Web page edit records:

=-=-=

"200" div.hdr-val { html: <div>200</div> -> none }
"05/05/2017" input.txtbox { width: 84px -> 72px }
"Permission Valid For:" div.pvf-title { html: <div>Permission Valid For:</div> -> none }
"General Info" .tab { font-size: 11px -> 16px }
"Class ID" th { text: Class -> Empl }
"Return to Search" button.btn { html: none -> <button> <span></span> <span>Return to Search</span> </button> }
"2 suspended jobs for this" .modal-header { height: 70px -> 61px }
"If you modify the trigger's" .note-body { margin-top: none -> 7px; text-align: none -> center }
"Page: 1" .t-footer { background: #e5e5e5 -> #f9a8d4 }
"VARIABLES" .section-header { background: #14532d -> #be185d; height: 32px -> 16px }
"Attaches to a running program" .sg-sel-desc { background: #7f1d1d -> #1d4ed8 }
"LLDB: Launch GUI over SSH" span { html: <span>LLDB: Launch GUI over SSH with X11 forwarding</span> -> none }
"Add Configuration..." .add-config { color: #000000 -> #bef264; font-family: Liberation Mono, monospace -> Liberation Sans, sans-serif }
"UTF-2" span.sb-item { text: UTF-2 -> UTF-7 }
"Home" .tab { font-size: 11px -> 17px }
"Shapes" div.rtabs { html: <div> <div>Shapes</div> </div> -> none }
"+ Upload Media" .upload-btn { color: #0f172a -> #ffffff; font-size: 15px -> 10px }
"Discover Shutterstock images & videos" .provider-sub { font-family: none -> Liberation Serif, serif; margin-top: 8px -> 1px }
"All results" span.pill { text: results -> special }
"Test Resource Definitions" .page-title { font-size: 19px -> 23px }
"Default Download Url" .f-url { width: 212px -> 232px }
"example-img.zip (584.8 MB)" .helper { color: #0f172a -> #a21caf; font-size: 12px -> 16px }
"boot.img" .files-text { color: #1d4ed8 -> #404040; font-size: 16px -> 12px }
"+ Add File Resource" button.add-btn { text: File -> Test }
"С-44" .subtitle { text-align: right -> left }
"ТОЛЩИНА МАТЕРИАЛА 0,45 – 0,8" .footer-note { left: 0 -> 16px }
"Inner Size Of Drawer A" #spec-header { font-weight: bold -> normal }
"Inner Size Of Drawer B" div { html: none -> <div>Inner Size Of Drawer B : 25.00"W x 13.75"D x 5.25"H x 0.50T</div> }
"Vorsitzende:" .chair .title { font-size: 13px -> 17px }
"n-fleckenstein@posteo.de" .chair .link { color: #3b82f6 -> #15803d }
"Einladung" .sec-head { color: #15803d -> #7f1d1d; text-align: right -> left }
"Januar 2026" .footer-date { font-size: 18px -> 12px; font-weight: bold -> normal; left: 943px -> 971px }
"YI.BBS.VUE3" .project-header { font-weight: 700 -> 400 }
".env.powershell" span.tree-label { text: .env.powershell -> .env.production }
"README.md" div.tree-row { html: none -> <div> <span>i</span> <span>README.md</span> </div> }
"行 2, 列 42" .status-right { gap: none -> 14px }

=-=-=

## [EXERCISE REQUIREMENTS]
Pull out each line of the entries that contains "Drawer".

## [EXERCISE RESULT]
"Inner Size Of Drawer A" #spec-header { font-weight: bold -> normal }
"Inner Size Of Drawer B" div { html: none -> <div>Inner Size Of Drawer B : 25.00"W x 13.75"D x 5.25"H x 0.50T</div> }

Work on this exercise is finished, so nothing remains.